## YOUR ASSIGNMENT
Every line from the one with "organization is required)" through the final line of the entries below should be returned exactly; leave out all other lines.
GIVEN INFORMATION: Begin
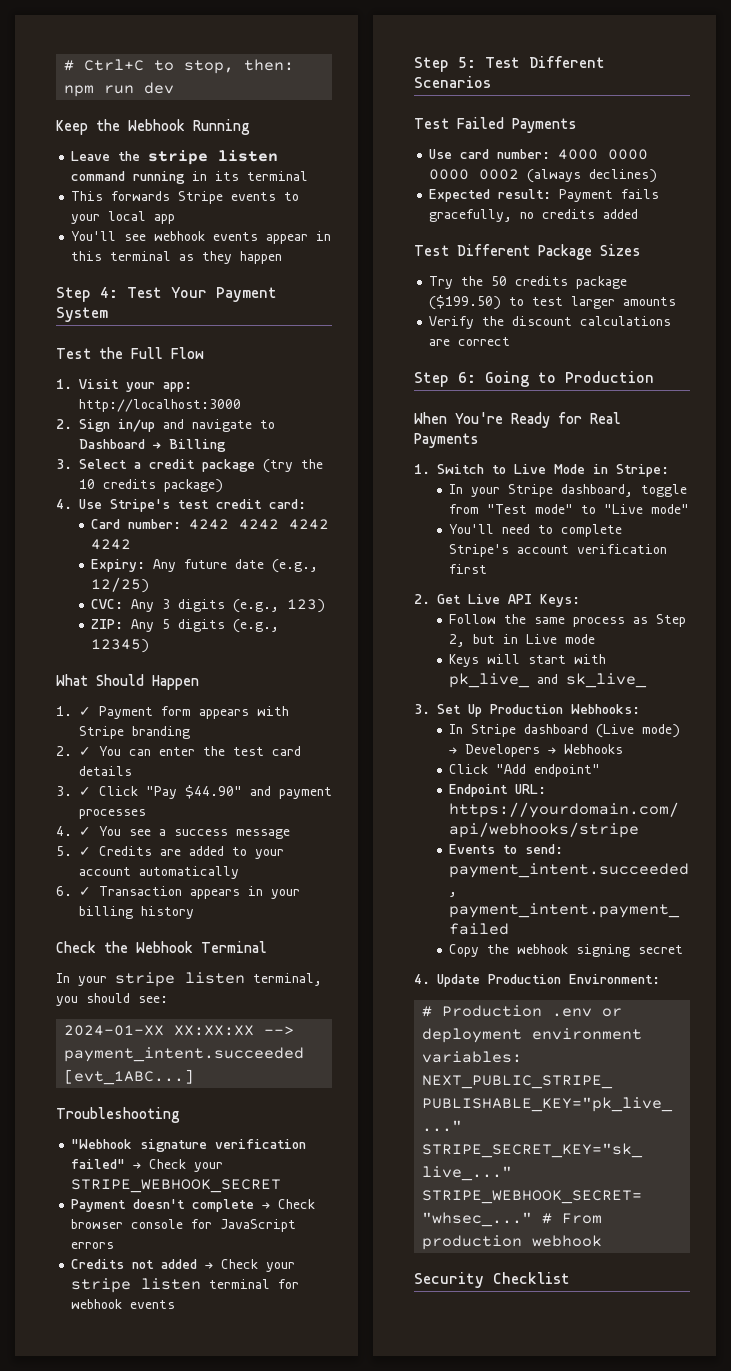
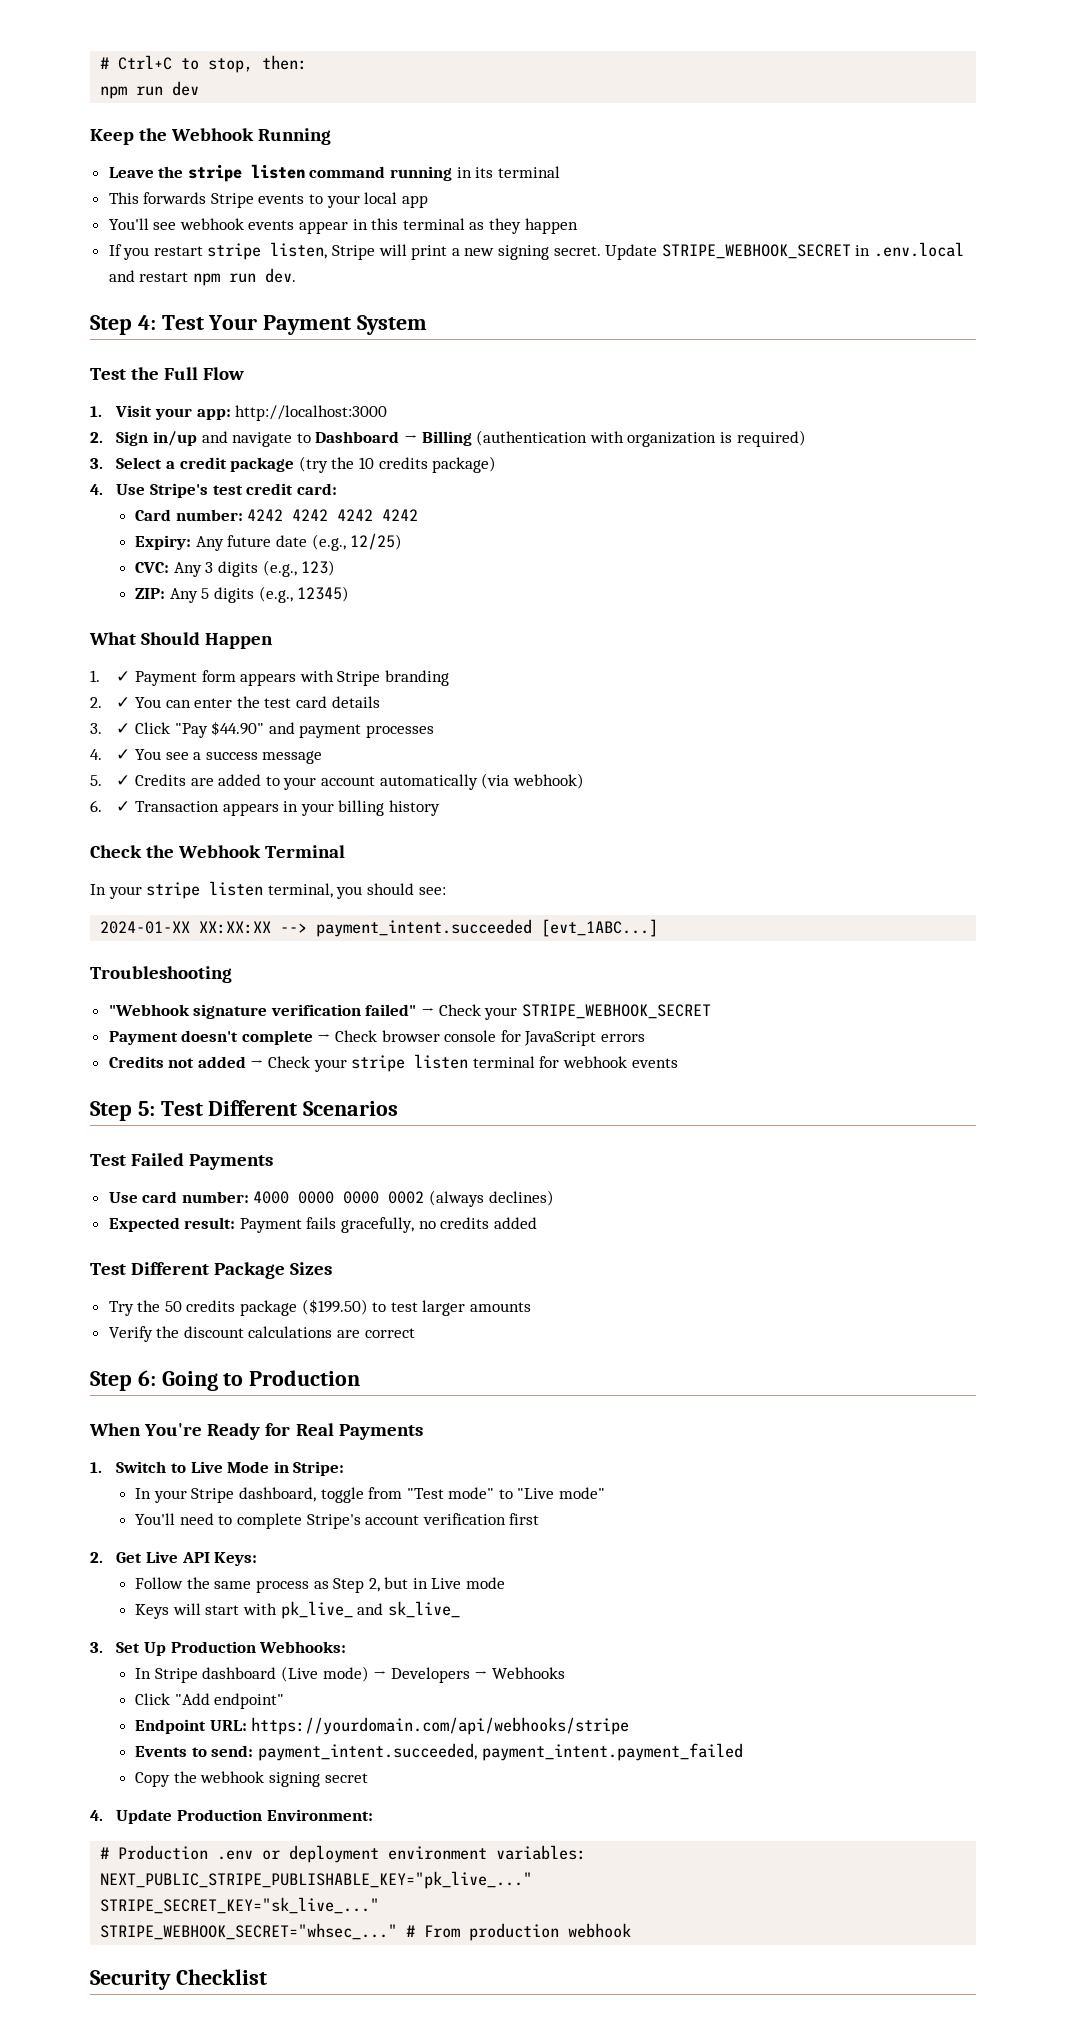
+ If you restart stripe listen, Stripe will print a new signing secret. Update STRIPE_WEBHOOK_SECRET in .env.local and restart npm run dev.
- 2. Sign in/up and navigate to Dashboard → Billing
+ 2. Sign in/up and navigate to Dashboard → Billing (authentication with organization is required)
- 5. ✓ Credits are added to your account automatically
+ 5. ✓ Credits are added to your account automatically (via webhook)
GIVEN INFORMATION: End
## TASK RESULT
+ 2. Sign in/up and navigate to Dashboard → Billing (authentication with organization is required)
- 5. ✓ Credits are added to your account automatically
+ 5. ✓ Credits are added to your account automatically (via webhook)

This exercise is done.